What do you mean when you say you would like to have multiple columns as a target? You mean a multiple and multivariate prediction? And is that in regards to your three proposed models?

Could you also clarify what you mean with: time varying known features that depend on prediction time? As far as practicing time-series forecasting goes: you always predict at a certain time and will use the most recent weather prediction that is available. Incorporating previous predictions of your parameters will amplify the noise that these weather forecasts contain and only minimally improve your model. If you have enough data you can check what kind of variance in measurements is explained by old forecasts when you already have the most recent ones. I would not expect there to be an interesting result but the reality of weather forecasts is that they depend on the big weather models and those are calculated at certain times. So there is a weird time factor here but one that will be complicated to exploit.

Having explained this, let me rephrase my suggestions. Using ahead as group_ids will make your code run but I don't think it is sensible. At the moment you are making your prediction the ahead-variable will indeed vary for your multiple timesteps ahead but it is still the best you can do at that moment.
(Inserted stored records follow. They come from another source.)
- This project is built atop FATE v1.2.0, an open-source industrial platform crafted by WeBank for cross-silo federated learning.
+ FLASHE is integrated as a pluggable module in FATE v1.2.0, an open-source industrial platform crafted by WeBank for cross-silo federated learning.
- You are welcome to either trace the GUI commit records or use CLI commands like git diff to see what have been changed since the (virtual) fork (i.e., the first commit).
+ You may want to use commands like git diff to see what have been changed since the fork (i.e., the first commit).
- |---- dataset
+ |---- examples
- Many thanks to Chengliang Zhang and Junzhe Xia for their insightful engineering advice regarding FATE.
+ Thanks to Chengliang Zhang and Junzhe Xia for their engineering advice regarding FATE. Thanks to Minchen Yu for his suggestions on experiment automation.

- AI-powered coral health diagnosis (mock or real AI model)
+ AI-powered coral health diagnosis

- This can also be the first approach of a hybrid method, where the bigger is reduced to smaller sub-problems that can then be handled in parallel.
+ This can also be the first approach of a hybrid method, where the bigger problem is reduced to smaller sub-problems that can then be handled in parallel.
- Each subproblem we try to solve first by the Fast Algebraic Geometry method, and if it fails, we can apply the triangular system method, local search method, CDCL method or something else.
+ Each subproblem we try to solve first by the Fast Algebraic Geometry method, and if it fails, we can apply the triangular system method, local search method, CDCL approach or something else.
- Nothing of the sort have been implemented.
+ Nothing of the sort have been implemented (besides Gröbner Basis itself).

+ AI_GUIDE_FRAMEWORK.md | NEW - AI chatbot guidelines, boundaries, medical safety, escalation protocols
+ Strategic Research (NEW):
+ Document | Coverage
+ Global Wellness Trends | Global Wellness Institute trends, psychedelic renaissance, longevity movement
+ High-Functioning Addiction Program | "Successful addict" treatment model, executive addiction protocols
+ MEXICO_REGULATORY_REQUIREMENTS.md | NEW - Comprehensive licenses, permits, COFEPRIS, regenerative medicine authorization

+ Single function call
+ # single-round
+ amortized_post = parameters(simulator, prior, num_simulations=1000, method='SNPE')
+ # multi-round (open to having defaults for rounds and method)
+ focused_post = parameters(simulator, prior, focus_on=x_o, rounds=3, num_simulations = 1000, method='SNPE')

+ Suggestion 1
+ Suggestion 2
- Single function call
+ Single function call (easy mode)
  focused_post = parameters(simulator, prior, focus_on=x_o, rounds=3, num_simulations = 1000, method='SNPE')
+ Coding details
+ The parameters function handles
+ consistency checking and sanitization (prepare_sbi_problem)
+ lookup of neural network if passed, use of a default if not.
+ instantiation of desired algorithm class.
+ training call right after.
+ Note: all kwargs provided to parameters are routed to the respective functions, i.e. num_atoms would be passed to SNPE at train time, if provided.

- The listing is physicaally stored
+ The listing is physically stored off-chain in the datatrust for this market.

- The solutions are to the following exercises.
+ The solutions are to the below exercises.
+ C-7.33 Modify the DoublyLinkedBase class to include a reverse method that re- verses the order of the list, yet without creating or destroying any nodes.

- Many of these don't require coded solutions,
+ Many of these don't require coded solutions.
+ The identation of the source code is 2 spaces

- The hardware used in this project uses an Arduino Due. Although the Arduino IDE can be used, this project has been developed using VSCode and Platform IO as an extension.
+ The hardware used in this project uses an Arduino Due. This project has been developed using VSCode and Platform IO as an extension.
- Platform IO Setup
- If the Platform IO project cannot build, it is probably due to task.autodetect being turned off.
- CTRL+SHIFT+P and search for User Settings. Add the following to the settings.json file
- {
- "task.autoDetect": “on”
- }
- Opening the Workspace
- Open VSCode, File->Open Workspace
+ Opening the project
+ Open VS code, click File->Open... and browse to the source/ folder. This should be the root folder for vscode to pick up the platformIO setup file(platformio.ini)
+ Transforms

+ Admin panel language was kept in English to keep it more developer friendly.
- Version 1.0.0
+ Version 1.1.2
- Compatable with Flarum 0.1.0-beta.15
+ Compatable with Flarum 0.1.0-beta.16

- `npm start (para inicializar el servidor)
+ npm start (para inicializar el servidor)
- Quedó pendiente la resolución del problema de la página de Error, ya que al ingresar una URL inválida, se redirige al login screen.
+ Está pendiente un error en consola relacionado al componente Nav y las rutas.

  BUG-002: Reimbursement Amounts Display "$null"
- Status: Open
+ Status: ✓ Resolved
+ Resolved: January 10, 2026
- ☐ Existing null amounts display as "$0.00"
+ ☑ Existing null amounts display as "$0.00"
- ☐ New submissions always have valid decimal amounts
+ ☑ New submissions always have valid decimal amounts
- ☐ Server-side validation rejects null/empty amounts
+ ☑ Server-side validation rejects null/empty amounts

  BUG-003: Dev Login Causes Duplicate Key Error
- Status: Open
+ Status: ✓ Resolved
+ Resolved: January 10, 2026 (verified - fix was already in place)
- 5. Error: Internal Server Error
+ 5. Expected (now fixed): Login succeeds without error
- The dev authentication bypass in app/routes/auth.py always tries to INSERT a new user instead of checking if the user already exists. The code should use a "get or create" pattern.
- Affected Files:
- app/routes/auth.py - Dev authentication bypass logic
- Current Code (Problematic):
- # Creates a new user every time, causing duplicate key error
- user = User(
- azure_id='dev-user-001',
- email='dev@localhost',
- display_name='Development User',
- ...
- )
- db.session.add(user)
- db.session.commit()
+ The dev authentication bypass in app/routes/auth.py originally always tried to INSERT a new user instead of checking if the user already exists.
Also from my empirical knowledge of weather and energy forecasts, the distance between forecast and measurement (your ahead-variable) has a marginal effect on the forecasting quality when you aggregate by hours and stick to a distance of 2-20 hours ahead. Again, caused by the calculation schedule of the big weather models and the fickleness of weather itself.

I'm just saying all this because I know no one that approaches the problem in the way you have proposed. Having said that: it is an interesting question that warrants some thinking. The quickest path to an answer lies in trying out two versions and seeing how they perform.